Я продолжал уныло слоняться по институтским помещениям, которые были полны незнакомыми людьми. Эти незнакомцы оживленно беседовали, не замечая меня: им не было до меня никакого дела. Я был окружен чужими людьми. Всем было наплевать на меня и на мое прошлое. Такого острого и болезненного чувства одиночества я не испытывал никогда.


Мелькнула безумная мысль, а не отправиться ли мне на кладбище? Там, по крайней мере, я буду среди своих. А что? Прибыть на кладбище и похоронить себя вместе со своими воспоминаниями, своим прошлым, своими мыслями о счастье, своими наивными мечтами о славе и своими горестями.


И тут я проснулся. Посмотрел на часы. Я спал всего полчаса.


Я лежал и прислушивался к себе. А ведь и правда, пройдет совсем немного времени, и сон станет явью. Исчезнут все те, кого я вижу каждый день и кого увижу и сегодня, и завтра, и послезавтра. А вот что касалось более отдаленной перспективы, то она очень походила на сон. Пролетят десять или чуть больше лет, и произойдет полная смена действующих лиц. Все исчезнут. И я вместе с ними.


Исчезнут не только люди со своим маленьким персональным счастьем и своими безмерными скорбями. Исчезнет главное – предназначение, смысл, целесообразность!


В моих рассуждениях не было ничего нового, все это тривиально. Но когда мысль проникает в сердце, когда мысль поселяется в душе, тогда она, пропитанная чувством, обретает значение конечной истины. Ну, если и не истины, то, по меньшей мере, некоего откровения, которое останется с тобой навсегда. Ах, нет, больше ни слова!


…Честолюбие – сильная и в то же время слабая черта моего характера. Я понял одно, если честолюбец – мощная, одаренная личность, то все в порядке. Если же честолюбием болен слабак, оно сожрет его.


Оставалось определиться – кто я? Сильная личность? Или нет?.. И еще, чего я хочу добиться? Богатства, славы, свободы? Если свободы, то какой? Великой свободы Пьера Безухова? Или болезненной свободы Раскольникова?


Или такой свободы, что целиком покоится на основании из звонкой монеты и хрустящих купюр.

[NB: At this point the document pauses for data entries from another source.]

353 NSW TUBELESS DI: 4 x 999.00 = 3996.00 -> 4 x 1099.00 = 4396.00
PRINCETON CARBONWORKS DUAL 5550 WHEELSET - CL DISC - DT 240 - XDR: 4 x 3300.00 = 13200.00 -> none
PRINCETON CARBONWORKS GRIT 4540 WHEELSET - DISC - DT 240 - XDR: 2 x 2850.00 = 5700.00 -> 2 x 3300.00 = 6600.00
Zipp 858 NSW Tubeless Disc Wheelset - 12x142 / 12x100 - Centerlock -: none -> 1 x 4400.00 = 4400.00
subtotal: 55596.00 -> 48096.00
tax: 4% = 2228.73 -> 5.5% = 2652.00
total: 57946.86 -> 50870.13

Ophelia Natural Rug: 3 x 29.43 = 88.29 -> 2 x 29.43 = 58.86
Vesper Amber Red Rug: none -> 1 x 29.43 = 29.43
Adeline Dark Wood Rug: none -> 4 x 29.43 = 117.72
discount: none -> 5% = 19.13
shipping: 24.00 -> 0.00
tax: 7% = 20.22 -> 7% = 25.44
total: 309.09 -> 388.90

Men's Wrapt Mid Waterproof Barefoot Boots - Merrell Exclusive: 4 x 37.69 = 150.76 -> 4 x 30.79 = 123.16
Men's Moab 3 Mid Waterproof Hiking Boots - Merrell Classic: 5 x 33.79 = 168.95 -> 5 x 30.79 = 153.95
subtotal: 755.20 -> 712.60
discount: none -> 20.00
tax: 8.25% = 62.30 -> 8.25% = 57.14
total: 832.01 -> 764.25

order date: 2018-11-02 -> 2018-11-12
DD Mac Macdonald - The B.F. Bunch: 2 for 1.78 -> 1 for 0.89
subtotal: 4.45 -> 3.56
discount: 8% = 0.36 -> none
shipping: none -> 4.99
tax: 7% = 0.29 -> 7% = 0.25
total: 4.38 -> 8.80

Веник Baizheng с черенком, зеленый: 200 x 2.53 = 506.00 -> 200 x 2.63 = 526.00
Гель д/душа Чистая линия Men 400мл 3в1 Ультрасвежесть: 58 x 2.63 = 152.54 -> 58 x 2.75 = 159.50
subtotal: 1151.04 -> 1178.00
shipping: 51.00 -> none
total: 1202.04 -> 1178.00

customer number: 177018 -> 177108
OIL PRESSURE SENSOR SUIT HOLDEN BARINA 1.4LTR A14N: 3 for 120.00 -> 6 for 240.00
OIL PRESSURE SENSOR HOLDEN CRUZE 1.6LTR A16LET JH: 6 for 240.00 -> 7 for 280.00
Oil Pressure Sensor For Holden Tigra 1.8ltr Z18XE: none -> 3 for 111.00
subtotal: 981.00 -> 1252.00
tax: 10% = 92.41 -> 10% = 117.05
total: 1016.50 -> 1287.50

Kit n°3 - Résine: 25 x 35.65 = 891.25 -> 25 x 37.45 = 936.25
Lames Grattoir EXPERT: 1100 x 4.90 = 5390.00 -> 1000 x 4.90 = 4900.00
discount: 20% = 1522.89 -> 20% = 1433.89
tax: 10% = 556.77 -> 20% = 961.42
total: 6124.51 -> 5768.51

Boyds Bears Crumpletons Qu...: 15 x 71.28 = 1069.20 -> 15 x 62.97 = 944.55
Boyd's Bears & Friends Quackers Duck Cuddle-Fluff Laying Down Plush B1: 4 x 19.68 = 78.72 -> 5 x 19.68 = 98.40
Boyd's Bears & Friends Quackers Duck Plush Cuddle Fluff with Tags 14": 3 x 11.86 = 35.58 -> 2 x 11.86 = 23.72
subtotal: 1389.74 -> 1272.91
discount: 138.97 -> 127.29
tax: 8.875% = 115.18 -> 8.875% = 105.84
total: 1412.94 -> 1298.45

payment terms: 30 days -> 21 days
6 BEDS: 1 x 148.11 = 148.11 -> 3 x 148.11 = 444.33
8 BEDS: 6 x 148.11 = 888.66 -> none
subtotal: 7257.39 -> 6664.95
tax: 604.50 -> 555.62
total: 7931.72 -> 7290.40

Когда твое будущее зависит не от жизненных обстоятельств, а от твоей прихоти. Когда завтрашний день ты можешь начать уже сегодня с отдачи своему слуге распоряжений о покупке билета на утренний рейс в Гонолулу.


Впрочем, билет в Гонолулу – это дешевка. И такая свобода – дешевка. Моя извечная беда – всегда смотреть в финальную часть жизненной партитуры, видя только ее конечный результат, вроде белоснежной яхты, десятимиллионной виллы на Канарах и стайки юных красоток. А надо обратиться к истокам, к вопросу о моем предназначении как индивидуума.


Зачем я родился? Если для того, чтобы давать распоряжения слуге, – это одно. А если для того, чтобы реализовать свои возможности, таланты, заложенные Богом, – это совсем другое.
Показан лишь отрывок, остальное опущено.